Excerpts from a dataset
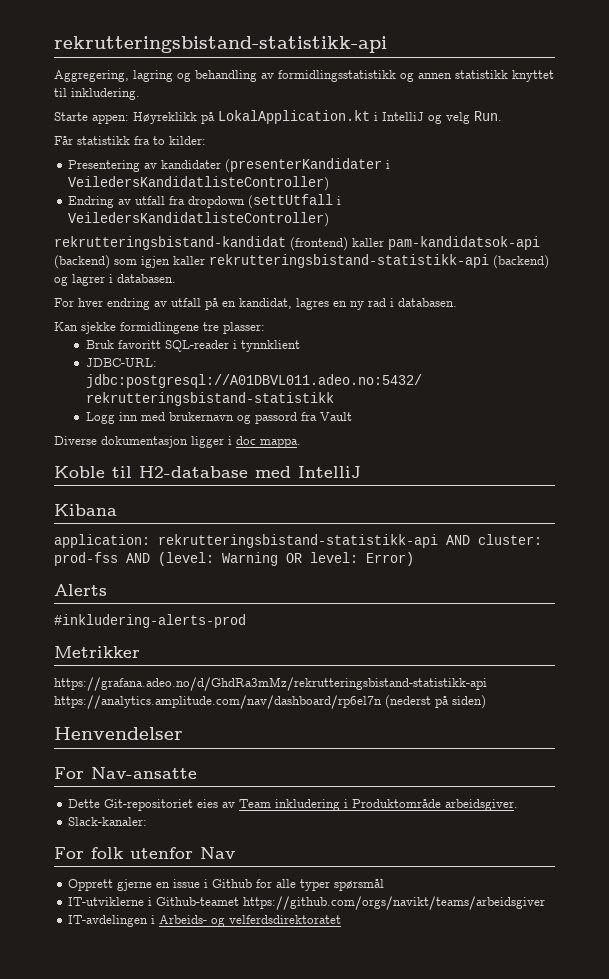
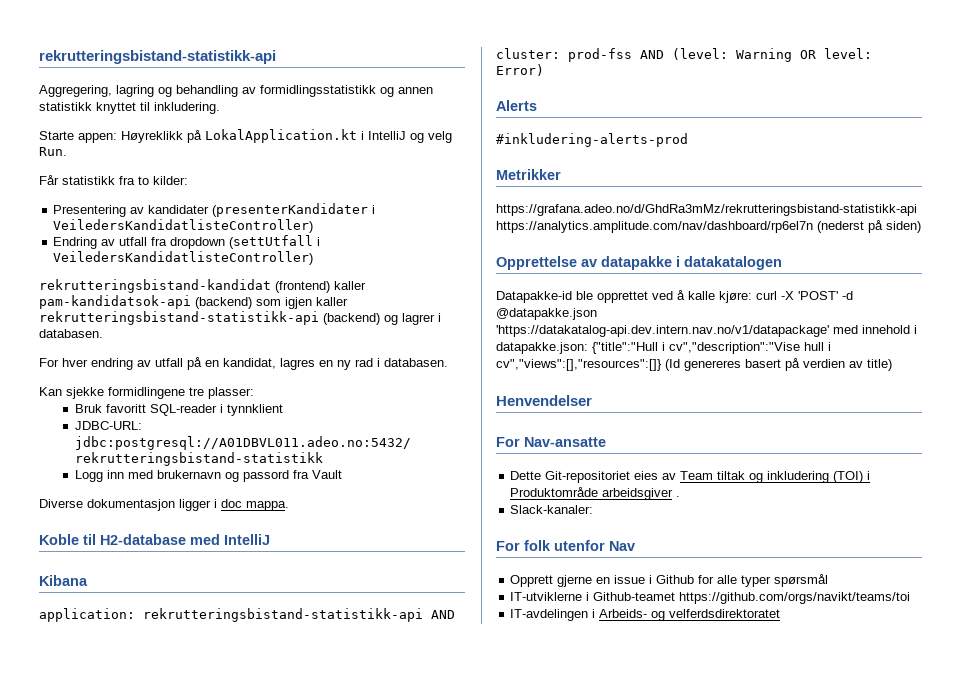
+ Opprettelse av datapakke i datakatalogen
+ Datapakke-id ble opprettet ved å kalle kjøre: curl -X 'POST' -d @datapakke.json 'https://datakatalog-api.dev.intern.nav.no/v1/datapackage' med innehold i datapakke.json: {"title":"Hull i cv","description":"Vise hull i cv","views":[],"resources":[]} (Id genereres basert på verdien av title)
- Dette Git-repositoriet eies av Team inkludering i Produktområde arbeidsgiver.
+ Dette Git-repositoriet eies av Team tiltak og inkludering (TOI) i Produktområde arbeidsgiver .
- IT-utviklerne i Github-teamet https://github.com/orgs/navikt/teams/arbeidsgiver
+ IT-utviklerne i Github-teamet https://github.com/orgs/navikt/teams/toi

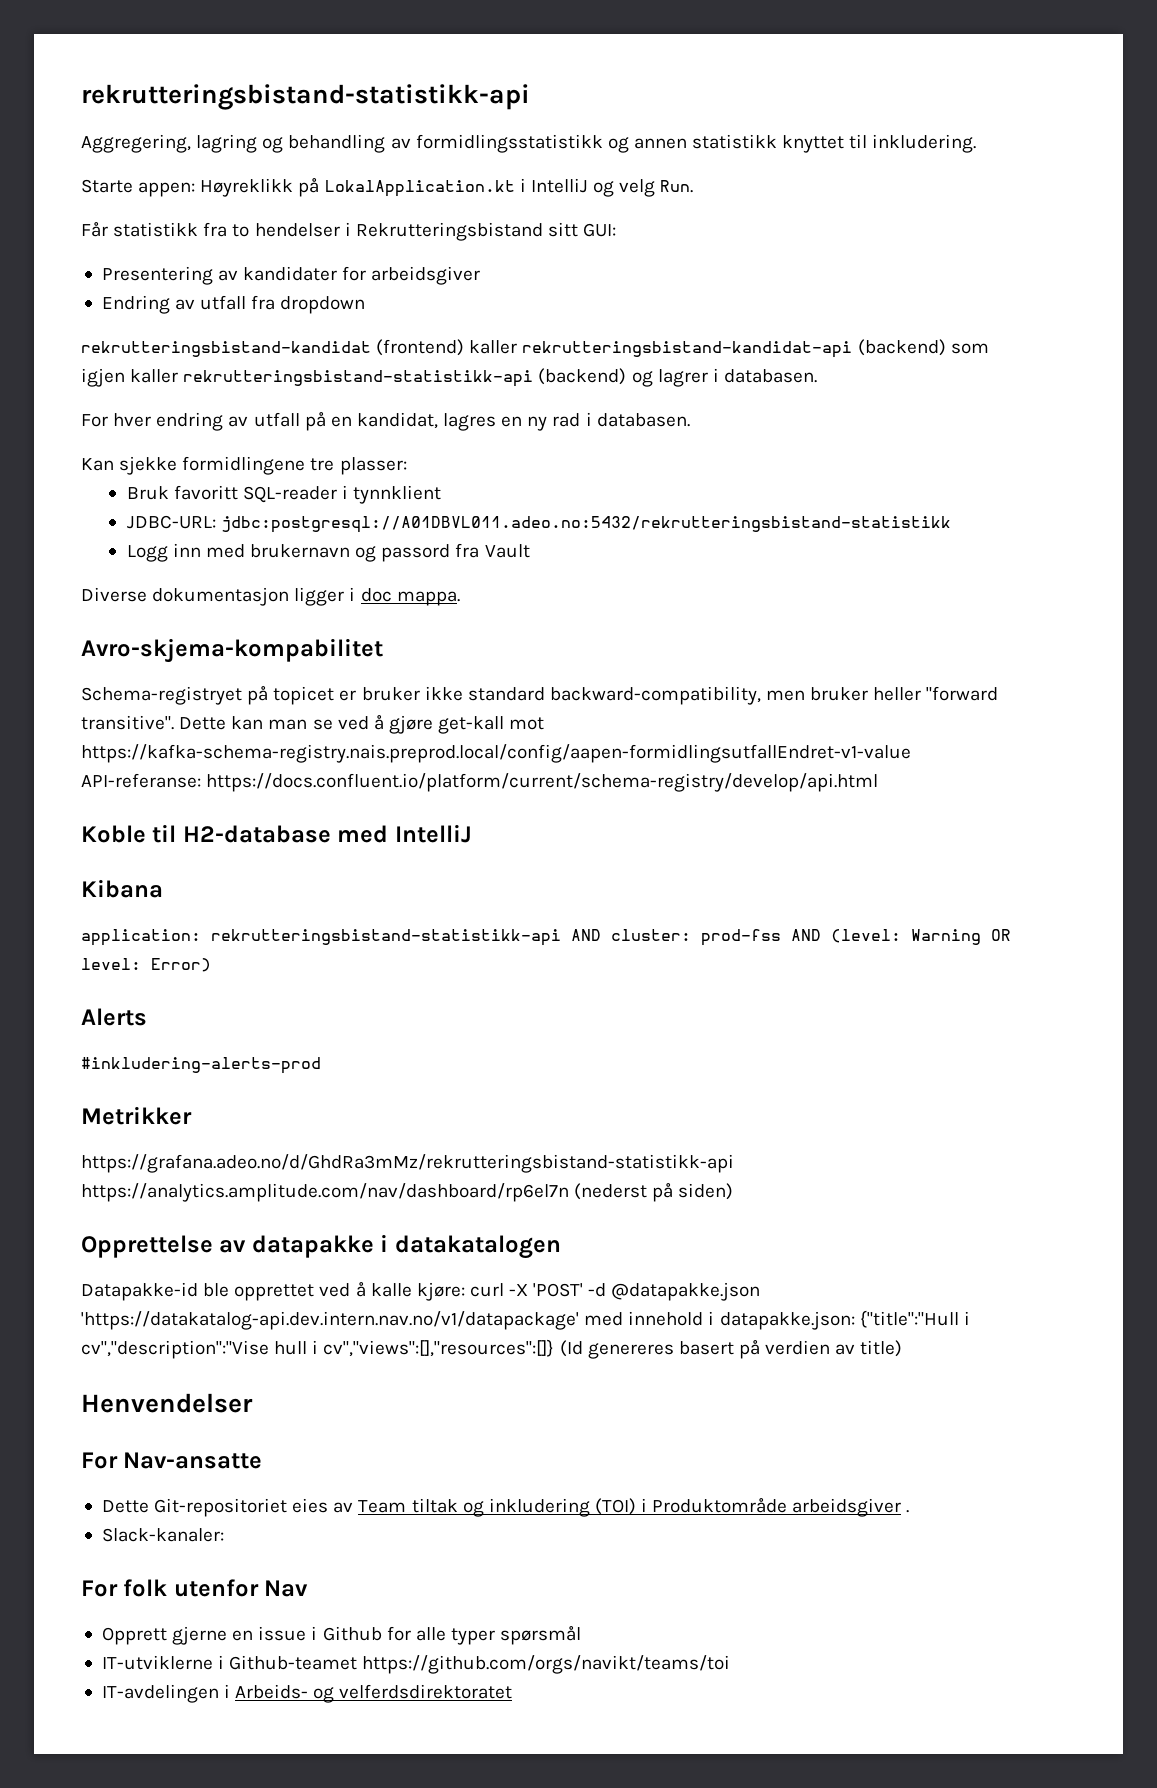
- Får statistikk fra to kilder:
+ Får statistikk fra to hendelser i Rekrutteringsbistand sitt GUI:
- Presentering av kandidater (presenterKandidater i VeiledersKandidatlisteController)
+ Presentering av kandidater for arbeidsgiver
- Endring av utfall fra dropdown (settUtfall i VeiledersKandidatlisteController)
+ Endring av utfall fra dropdown
- rekrutteringsbistand-kandidat (frontend) kaller pam-kandidatsok-api (backend) som igjen kaller rekrutteringsbistand-statistikk-api (backend) og lagrer i databasen.
+ rekrutteringsbistand-kandidat (frontend) kaller rekrutteringsbistand-kandidat-api (backend) som igjen kaller rekrutteringsbistand-statistikk-api (backend) og lagrer i databasen.
+ Avro-skjema-kompabilitet
+ Schema-registryet på topicet er bruker ikke standard backward-compatibility, men bruker heller "forward transitive". Dette kan man se ved å gjøre get-kall mot https://kafka-schema-registry.nais.preprod.local/config/aapen-formidlingsutfallEndret-v1-value API-referanse: https://docs.confluent.io/platform/current/schema-registry/develop/api.html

**EXERCISE PROMPT:** Transcribe every entry word for word, but omit the pictures.

**FINISHED TASK:**
+ Opprettelse av datapakke i datakatalogen
+ Datapakke-id ble opprettet ved å kalle kjøre: curl -X 'POST' -d @datapakke.json 'https://datakatalog-api.dev.intern.nav.no/v1/datapackage' med innehold i datapakke.json: {"title":"Hull i cv","description":"Vise hull i cv","views":[],"resources":[]} (Id genereres basert på verdien av title)
- Dette Git-repositoriet eies av Team inkludering i Produktområde arbeidsgiver.
+ Dette Git-repositoriet eies av Team tiltak og inkludering (TOI) i Produktområde arbeidsgiver .
- IT-utviklerne i Github-teamet https://github.com/orgs/navikt/teams/arbeidsgiver
+ IT-utviklerne i Github-teamet https://github.com/orgs/navikt/teams/toi

- Får statistikk fra to kilder:
+ Får statistikk fra to hendelser i Rekrutteringsbistand sitt GUI:
- Presentering av kandidater (presenterKandidater i VeiledersKandidatlisteController)
+ Presentering av kandidater for arbeidsgiver
- Endring av utfall fra dropdown (settUtfall i VeiledersKandidatlisteController)
+ Endring av utfall fra dropdown
- rekrutteringsbistand-kandidat (frontend) kaller pam-kandidatsok-api (backend) som igjen kaller rekrutteringsbistand-statistikk-api (backend) og lagrer i databasen.
+ rekrutteringsbistand-kandidat (frontend) kaller rekrutteringsbistand-kandidat-api (backend) som igjen kaller rekrutteringsbistand-statistikk-api (backend) og lagrer i databasen.
+ Avro-skjema-kompabilitet
+ Schema-registryet på topicet er bruker ikke standard backward-compatibility, men bruker heller "forward transitive". Dette kan man se ved å gjøre get-kall mot https://kafka-schema-registry.nais.preprod.local/config/aapen-formidlingsutfallEndret-v1-value API-referanse: https://docs.confluent.io/platform/current/schema-registry/develop/api.html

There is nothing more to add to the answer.